◆ **Work to be completed**: Pictures are not part of the answer. Return the lines from the one containing "2022: 480 -> 451" through the end of the data, both included, exactly as they appear.

◆ **Data listing**:
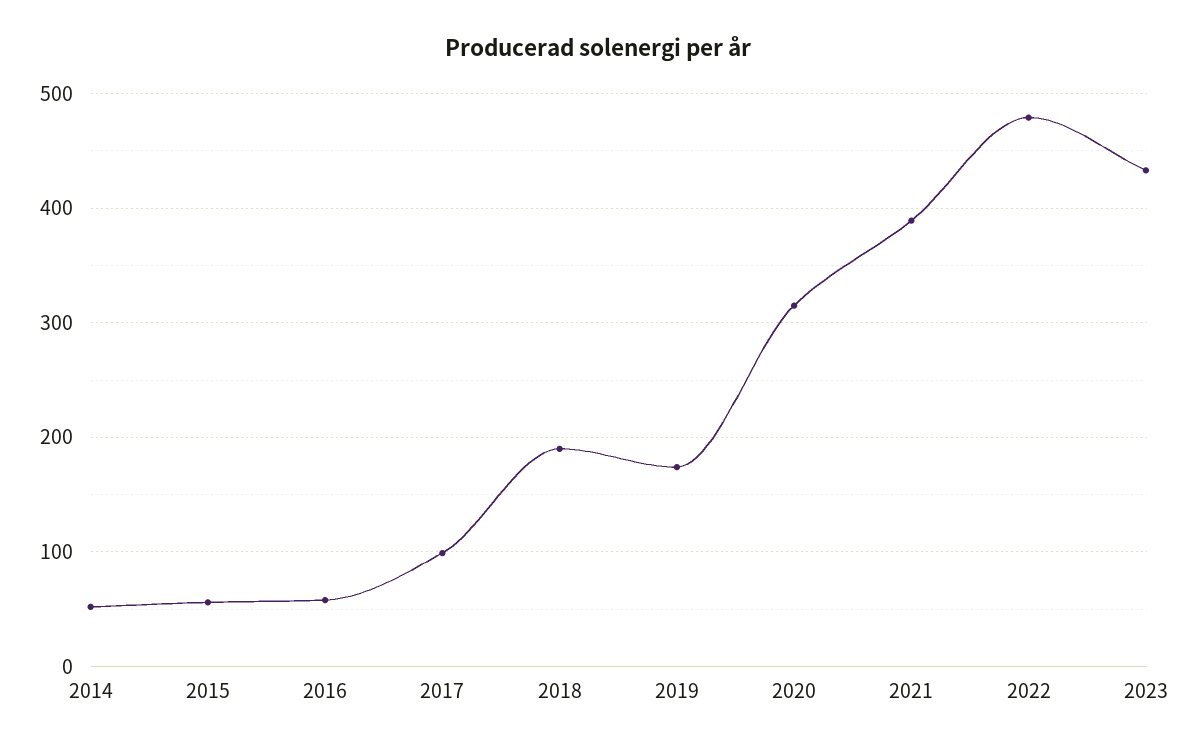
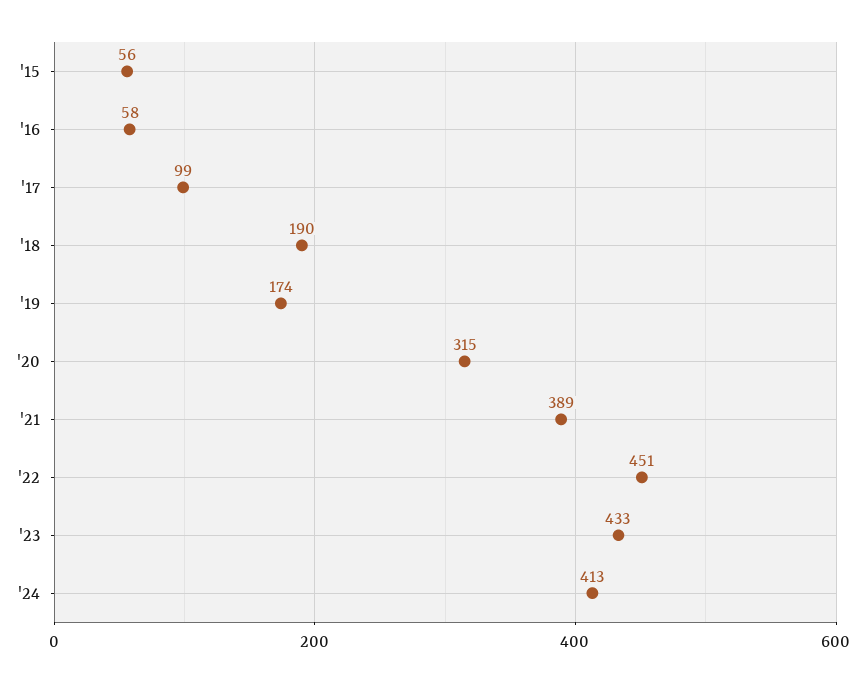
2014: 50 -> none
2022: 480 -> 451
'24: none -> 413

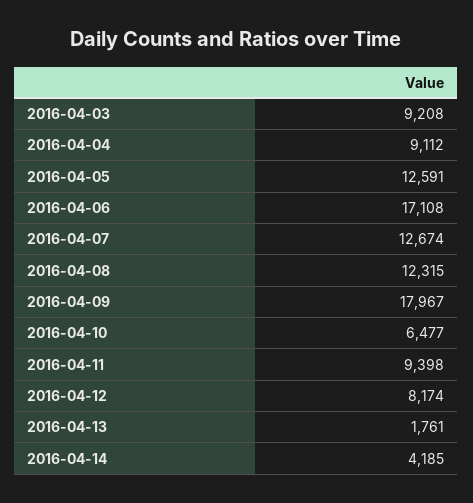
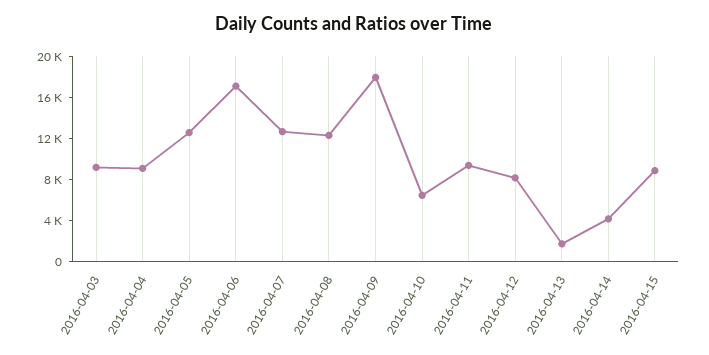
2016-04-15: none -> 9000

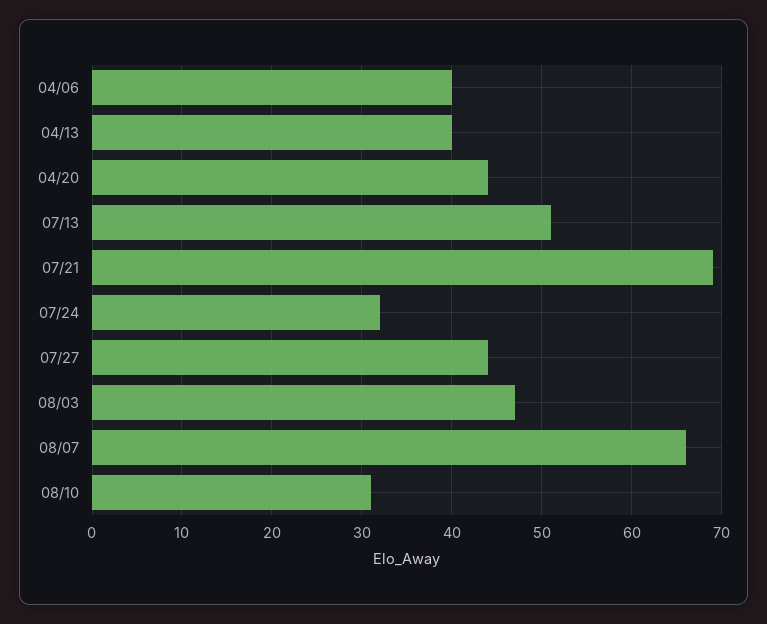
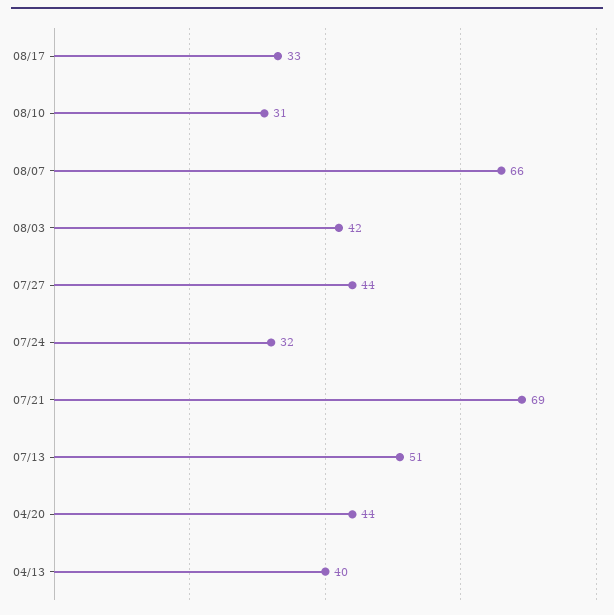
04/06: 40 -> none
08/03: 47 -> 42
08/17: none -> 33

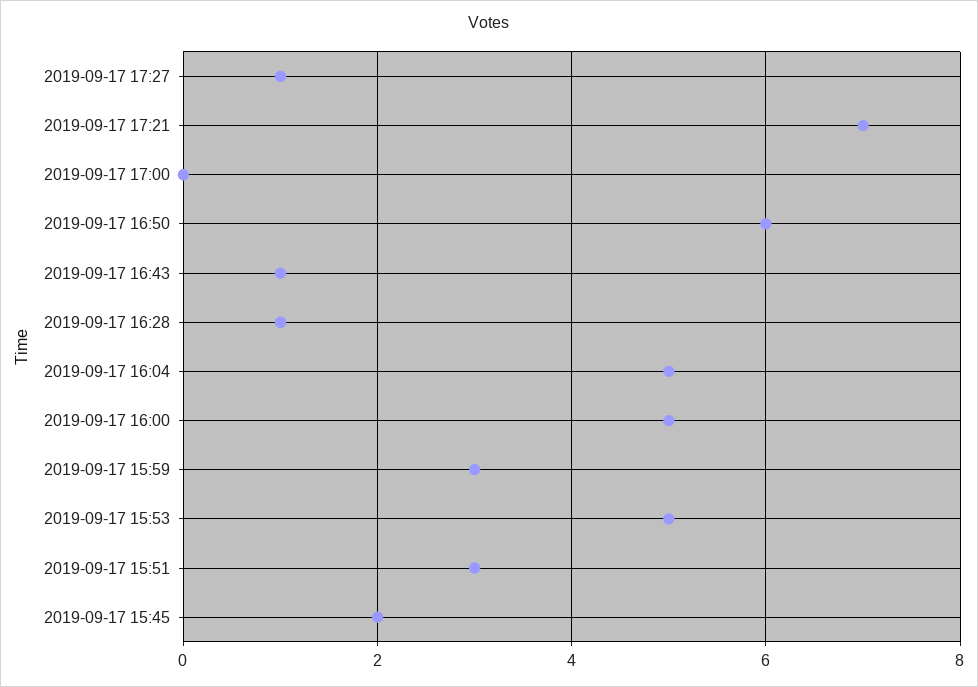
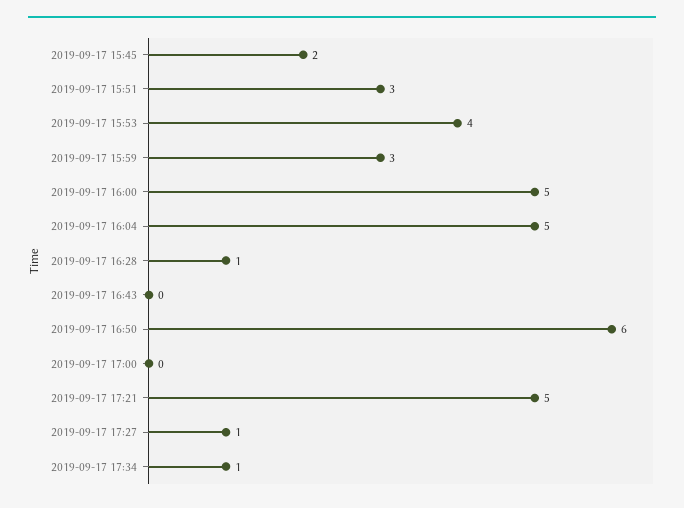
2019-09-17 17:21: 7 -> 5
2019-09-17 16:43: 1 -> 0
2019-09-17 15:53: 5 -> 4
2019-09-17 17:34: none -> 1

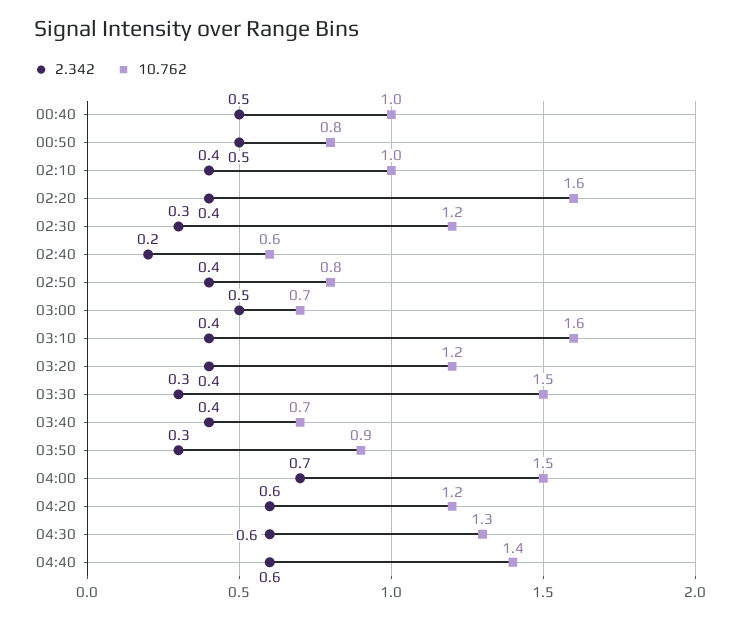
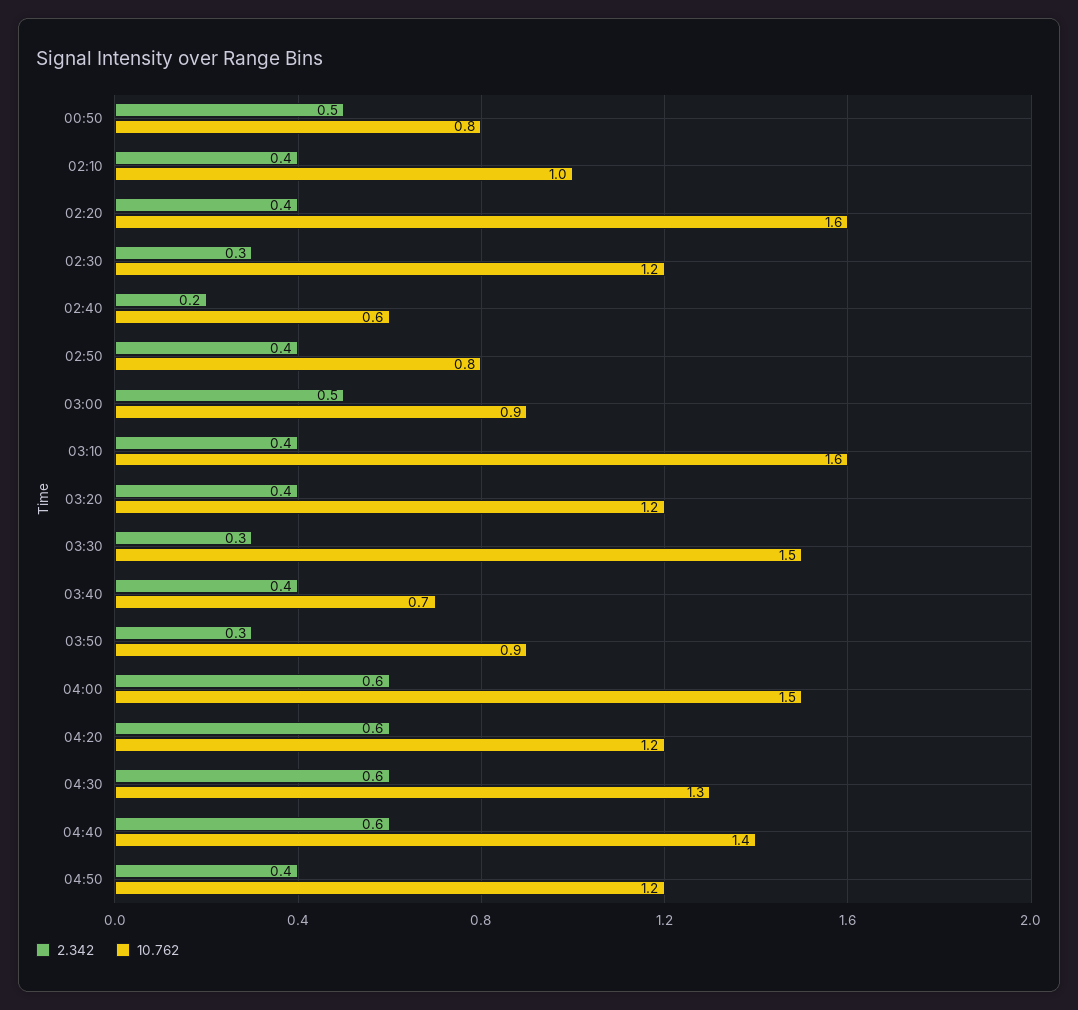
2.342, 00:40: 0.5 -> none
10.762, 00:40: 1 -> none
10.762, 03:00: 0.7 -> 0.9
2.342, 04:00: 0.7 -> 0.6
2.342, 04:50: none -> 0.4
10.762, 04:50: none -> 1.2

◆ **Answer to this problem**:
2022: 480 -> 451
'24: none -> 413

2016-04-15: none -> 9000

04/06: 40 -> none
08/03: 47 -> 42
08/17: none -> 33

2019-09-17 17:21: 7 -> 5
2019-09-17 16:43: 1 -> 0
2019-09-17 15:53: 5 -> 4
2019-09-17 17:34: none -> 1

2.342, 00:40: 0.5 -> none
10.762, 00:40: 1 -> none
10.762, 03:00: 0.7 -> 0.9
2.342, 04:00: 0.7 -> 0.6
2.342, 04:50: none -> 0.4
10.762, 04:50: none -> 1.2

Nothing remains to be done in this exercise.